Widespread in the natural world, chirality is the unique property of a substance whose geometric form cannot coincide with its mirror image [1,2]. Among various chiral compounds, chiral drugs, chiral pesticides, chiral catalytic intermediates and chiral additives play an increasingly important role in medicine, agriculture, chemistry and life [3]. However, different configurations of chiral drugs can exhibit different pharmacological activities [4], resulting in enantiomers can exhibit different pharmacokinetic and pharmacodynamics profiles. Ignoring these differences will affect the safety assessment of chiral drugs. As one of the most widely used drugs in the world, different configurations of chiral drugs exhibit different properties. For example, (S)-ibuprofen has a major role, (R)-ibuprofen is less active but has pharmacology related to anti-inflammatory effects [5]. (S)-ketoprofen has analgesic and anti-inflammatory effects compared to the (R)-ketoprofen [6]. (S)-flurbiprofen can be used to treat arthritis, while (R)-flurbiprofen has an important function in the treatment of Alzheimer's disease [7]. And single-configuration enantiomers of chiral drugs have enhanced efficacy and safety compared with racemates. Therefore, it is very important to obtain single enantiomers of chiral drugs and to study drugs activity at the level of single enantiomers [[8], [9], [10]]. This will reduce high drug consumption and drug damage, while meeting the concept of efficient and eco-friendly social development, and has great research value for clinical medicine and biopharmaceuticals.
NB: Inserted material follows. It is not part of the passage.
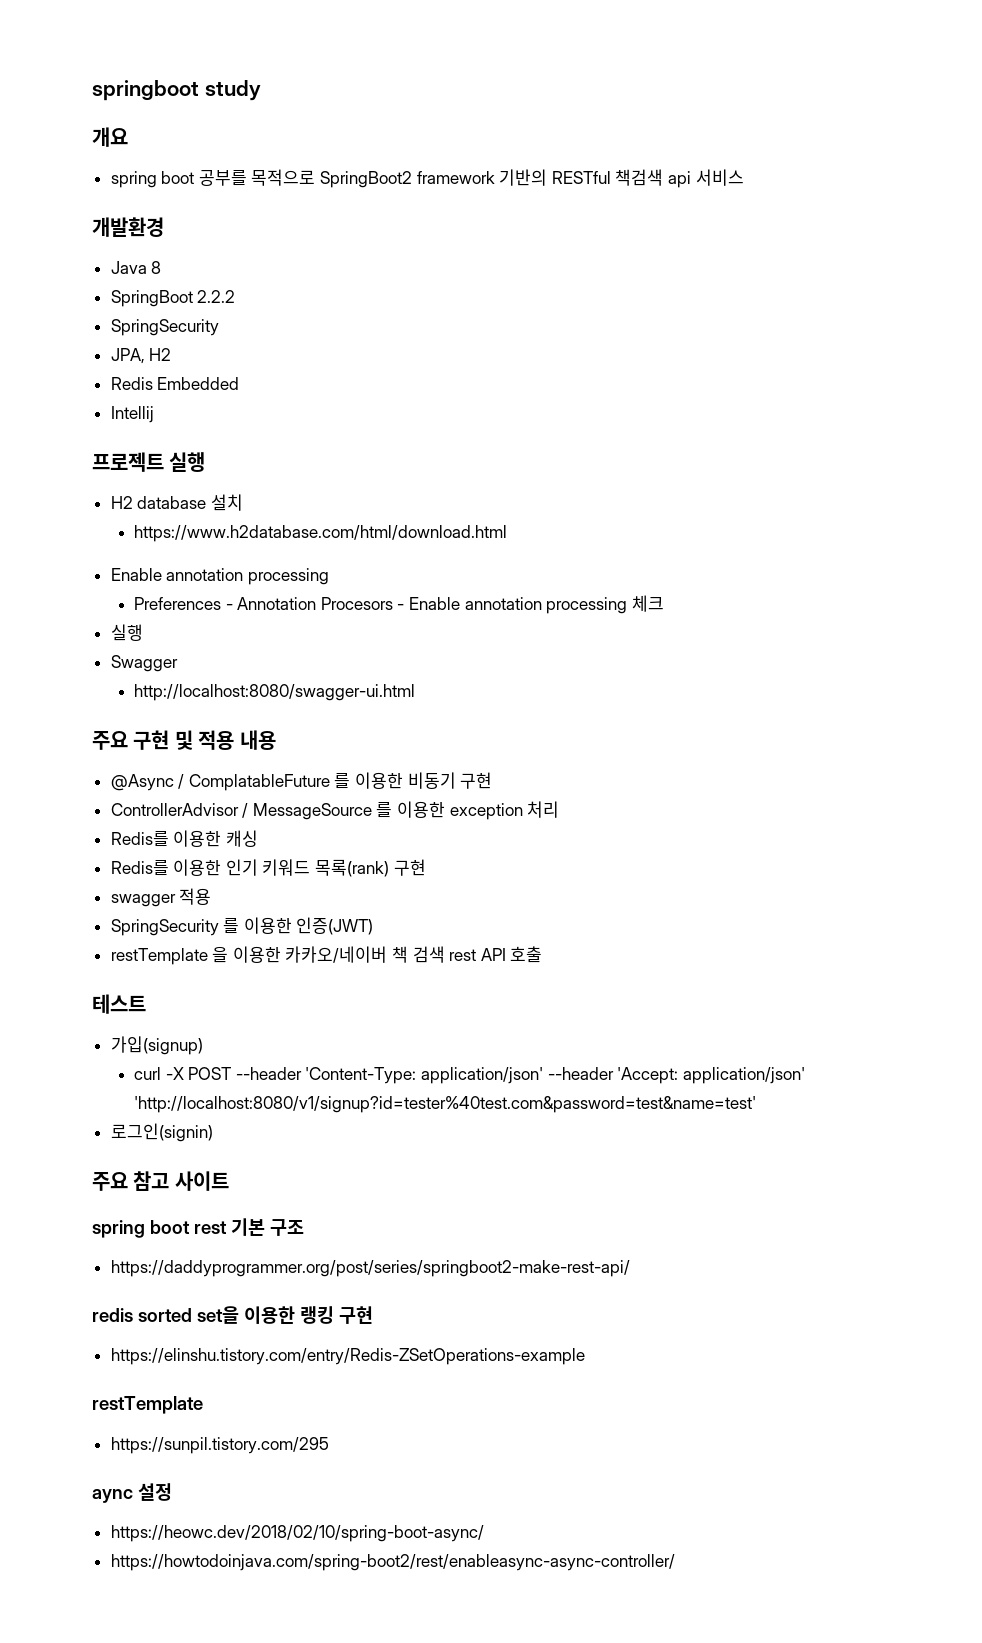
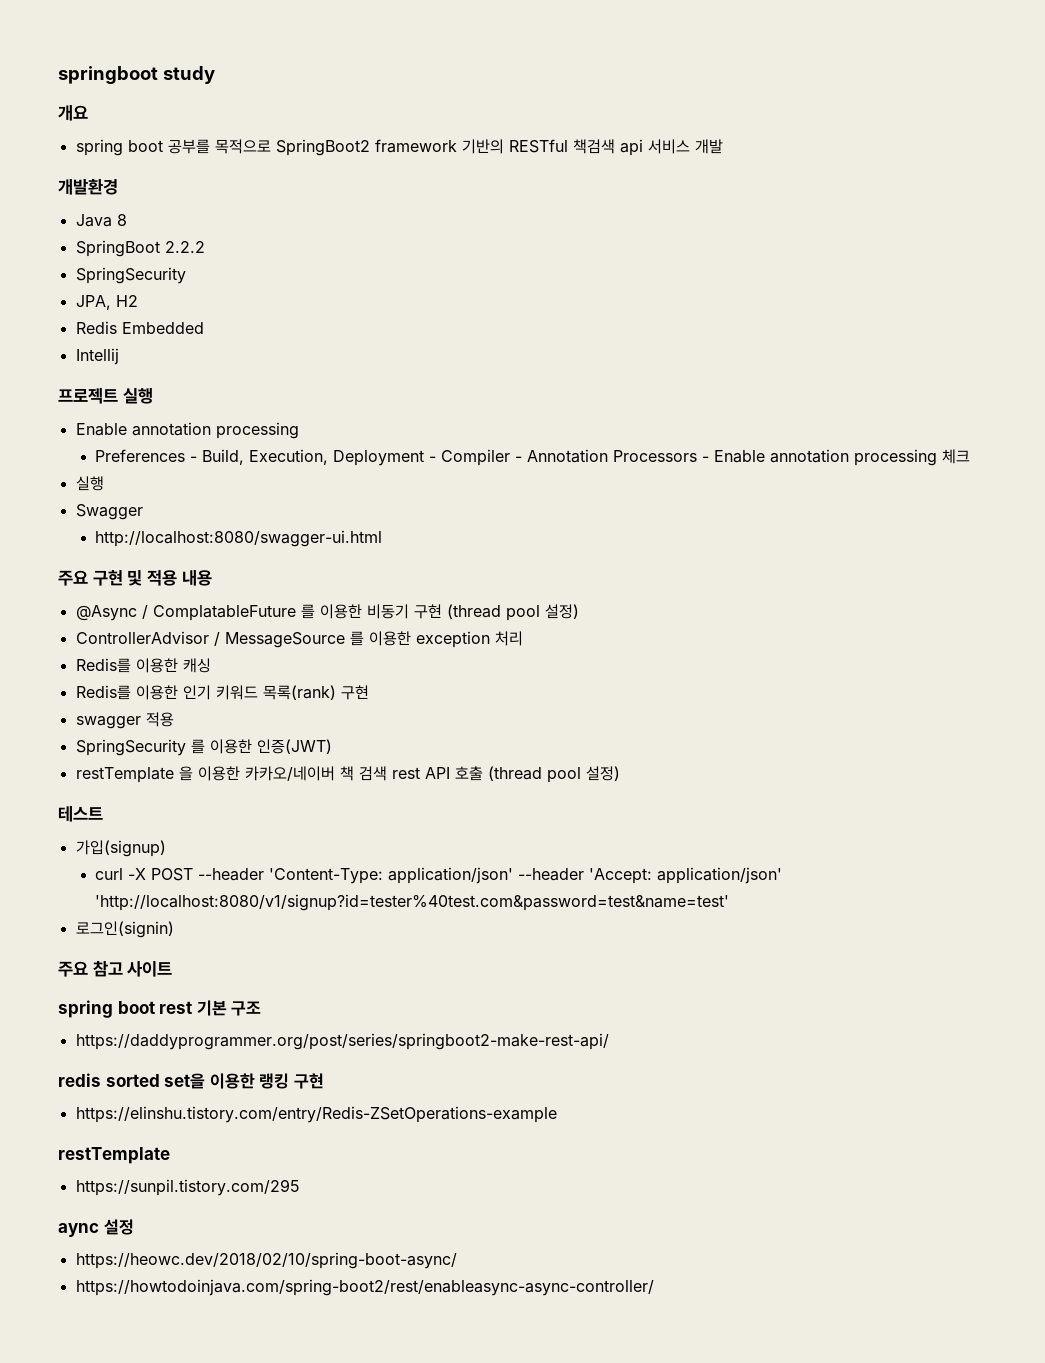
(744, 177) none -> [694,139,723,154] 개발
[110,494,243,511] [134,525,508,542] // H2 database 설치 // https://www.h2database.com/html/download.html -> (153, 396) none
[237,597,393,610] Annotation Procesors -> [202,449,698,466] Build, Execution, Deployment - Compiler - Annotation Processors
(493, 780) none -> [446,604,579,621] (thread pool 설정)
(543, 954) none -> [487,766,620,783] (thread pool 설정)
The increased demand for single-configuration enantiomers has contributed to the rapid development of enantioseparation techniques [11,12]. Currently, the main methods for obtaining single-configuration enantiomers include natural sources [13], asymmetric synthesis [14], crystalline separation [15], membrane separation [16], enzymatic methods [17] and chromatographic separation [18]. Notably, chromatography has emerged as one of the most efficient techniques for separating directly single-configuration enantiomers by optically active ambient chiral mobile phases or CSPs. This separation technique is based on the differences in forces between CSPs and different configurations of chiral molecules. Moreover, the enantioselectivity with CSPs is ascribed to energetic differences in the selector-enantiomeric selectands associations [19,20]. As the core of chromatography, CSPs have great potential in development and application. In recent years, different CSPs including covalent organic frameworks (COFs) [21], metal-organic frameworks (MOFs) [22], porous organic cages (POCs) [23], polysaccharides [24] and antibiotics [25] have been widely applied for chiral recognition and separation. However, the development of novel CSPs for enantioseparation still needs further research due to irreconcilable and difficult to control chiral selectivity [26]. Among them, supramolecular macrocycles possess abundant chiral sites that can form different complexes with enantiomers, thus realizing highly selective separation of enantiomers. In particular, as a new generation of supramolecular macrocyclic subjects following crown ethers [27], cyclodextrins [28], calixarenes [29] and cucurbiturates [30], pillar[5]arenes have the unique repeating structural units, electron-rich hydrophobic cavities [31] and easy functionalization [32,33]. The novel chiral stationary phases can be prepared by introducing chiral groups into the cavity of pillar[5]arenes or inhibiting the inversion of its planar conformations [[34], [35], [36], [37], [38], [39]]. To date, histidine and its derivatives have been included in many CSPs as chiral selectors, and principally in those ones used for chiral ligand-exchange chromatography (CLEC) applications [40]. Due to its ability to fully preserve complexation properties as a chiral selector [41], the imidazole ring in the structure enhances π-π interactions, and low steric hindrance, histidine has attracted much attention in the study of novel CSPs.

In order to expand the application of pillar[5]arene in chiral stationary phase, we introduced L/D-histidine containing imidazole conjugated ring into pillar[5]arene-functionalized mesoporous silica to prepare L/DHis-BP5-Sil, aiming at improving the enantioseparation ability. The L/DHis-BP5-Sil can take advantage of multiple chiral sites to achieve highly selective separation of different enantiomers. Simultaneously, we studied the effects of mobile phase ratio, flow rate and temperature on the resolution (Rs) values of enantiomers, which provided a new idea for the development of chiral stationary phases.